On July 2 2020, Pedro Siza Vieira announced the nationalisation of over 71% of Efacec following the Luanda Leaks and the goal was, after several advances and setbacks, the company’s reprivatisation by the end of 2021. But the government will drop the operation after the failure of negotiations with the only candidate, DST, and as ECO revealed first-hand, plan B is already underway and will be announced in the coming hours. The government will first announce the continuation of Efacec within the state universe, then the restructuring of the company and, finally, the return to the market for a sale operation.
Officially, nobody is making any comment, but the government has been discussing for at least a week the way it will announce the end of negotiations with DST. As ECO also revealed, the demands of the engineering and construction group led by José Teixeira would force the state to commit over €300 million, also involving Banco de Fomento. In particular, the demand to reduce Efacec’s net debt to €90 million, with a zero cost refinancing line of around €140 million from Banco de Fomento, making the operation virtually impossible.
Still this week, the government held another meeting at the Ministry of Economy, with Banco de Fomento and DST, as a last resort, but the negotiation point will not have advanced enough to reopen the conditions for a deal. And now only a last minute volte-face, in which nobody believes, could reverse a decision that has already been taken within the government. Efacec will remain in the Parpública universe, and the next government will resume a sale operation, with a company with a different balance sheet, and in other circumstances.
The government has (at least) one doubt: less than a month before the elections, it is evaluating whether or not to promote a change in the executive management, led by Ângelo Ramalho. A second question concerns the next steps, for a company that will have to be recapitalised and has no conditions to take on more debt. But this recapitalisation will need to be presented to the EU Directorate-General for Competition under the State aid regime (similarly, for example, to what happened with TAP).
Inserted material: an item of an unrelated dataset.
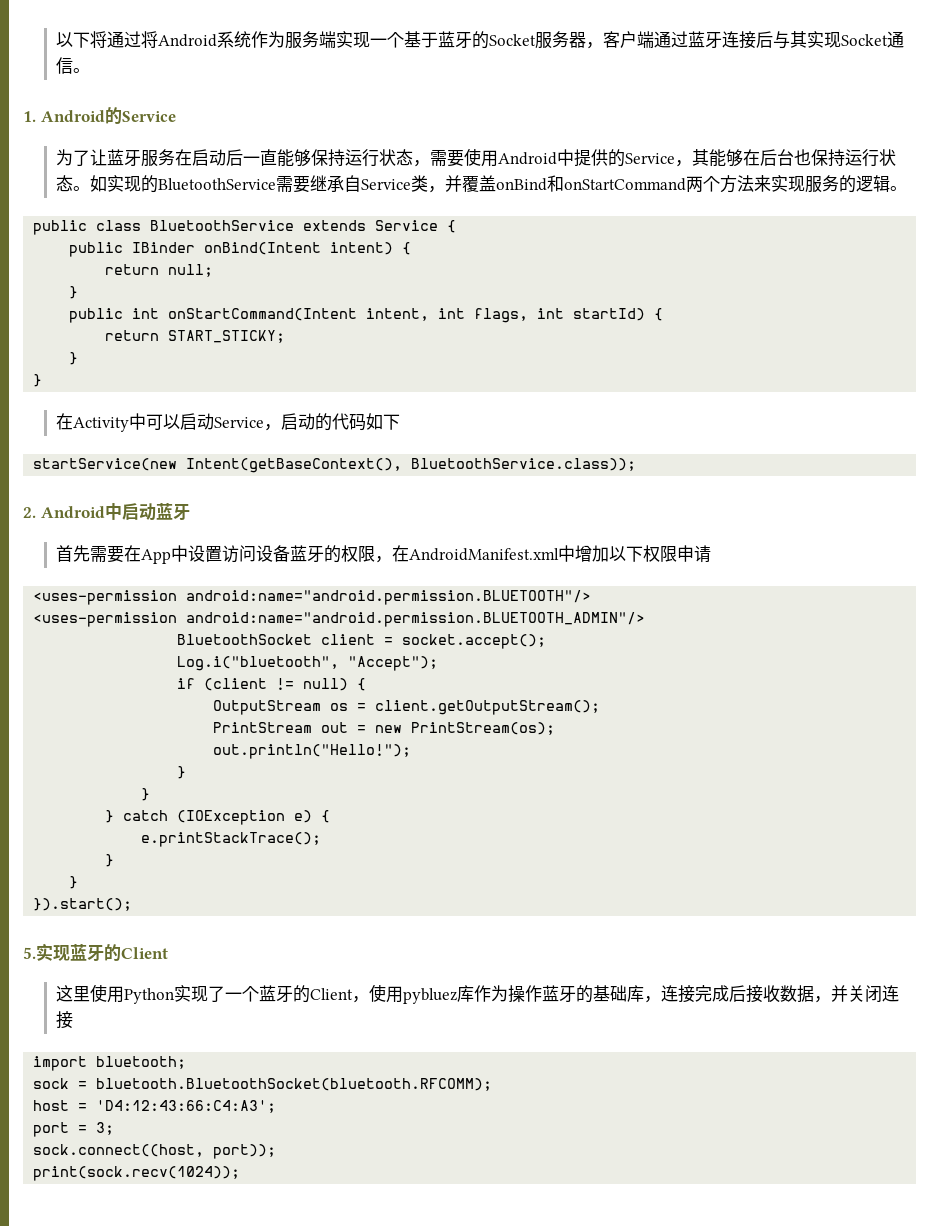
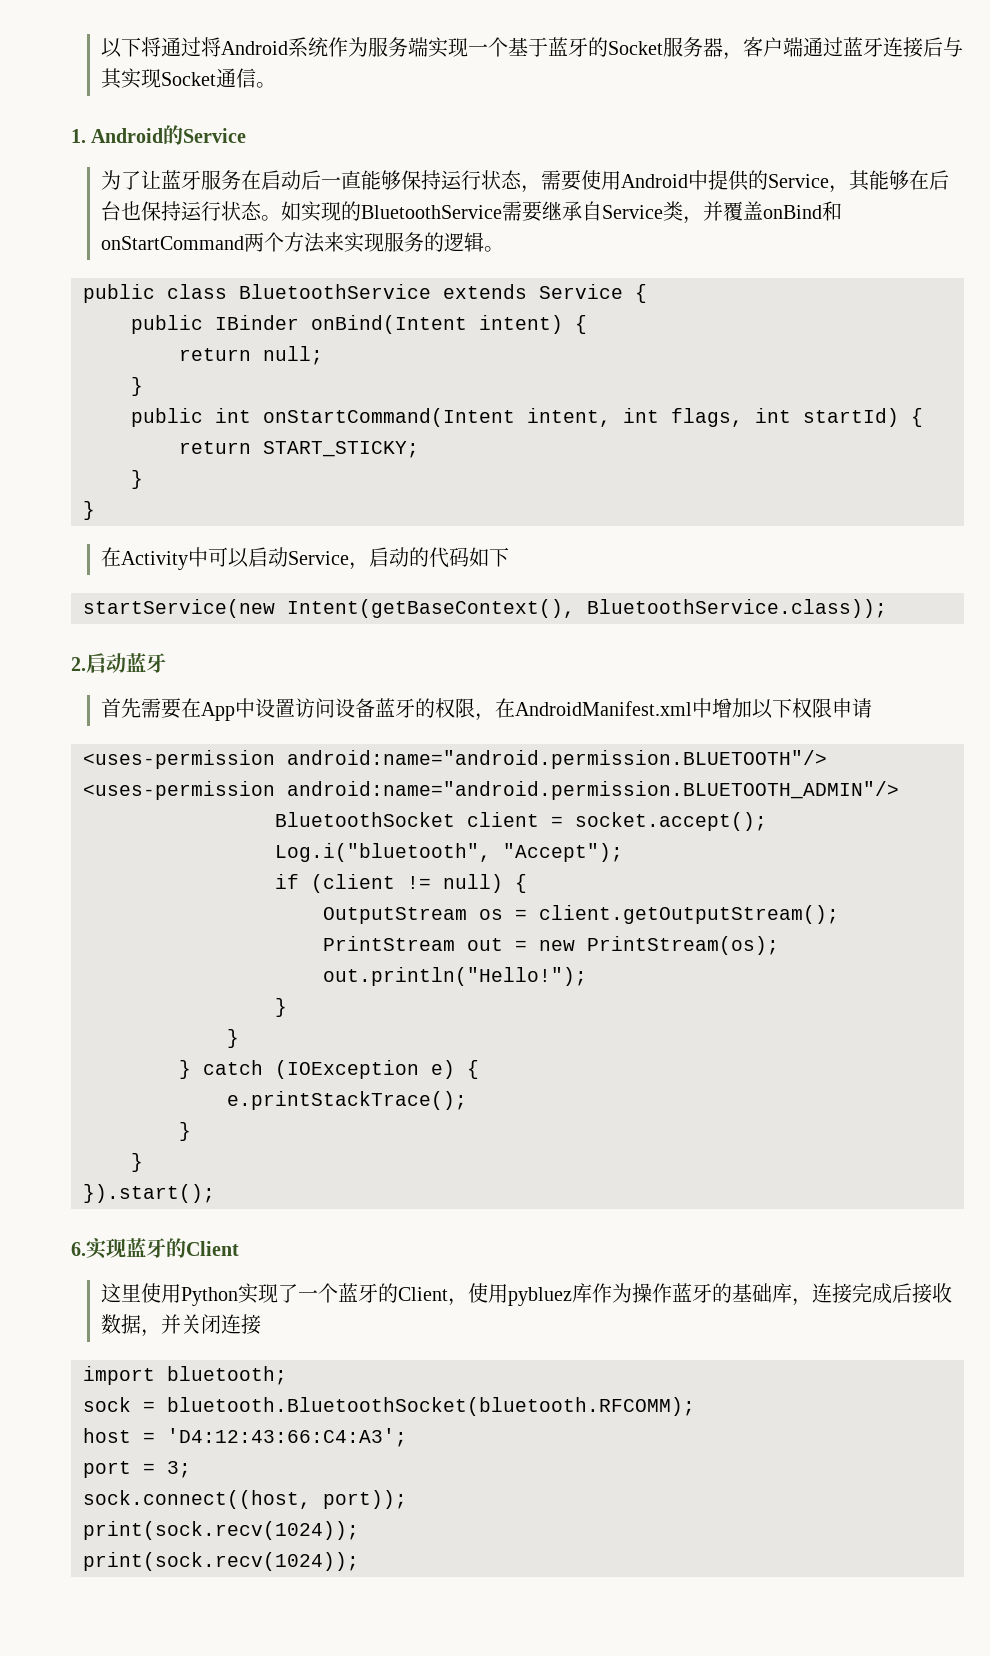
[40,503,122,520] Android中 -> (86, 664) none
[23,947,36,959] 5. -> [71,1242,86,1256] 6.
(241, 1173) none -> [83,1552,359,1571] // print(sock.recv(1024));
The state has already given public guarantees for a €70 million loan and, most recently, a second for a €45 million loan.
The company’s financial situation will have deteriorated by 2021. EBITDA will have been negative €23.6 million when was forecasted a positive €22.9 million, while turnover will have reached €238 million, €84 million less than forecast. And just this week, Público revealed that Efacec practically stopped in 2022 due to a lack of raw materials.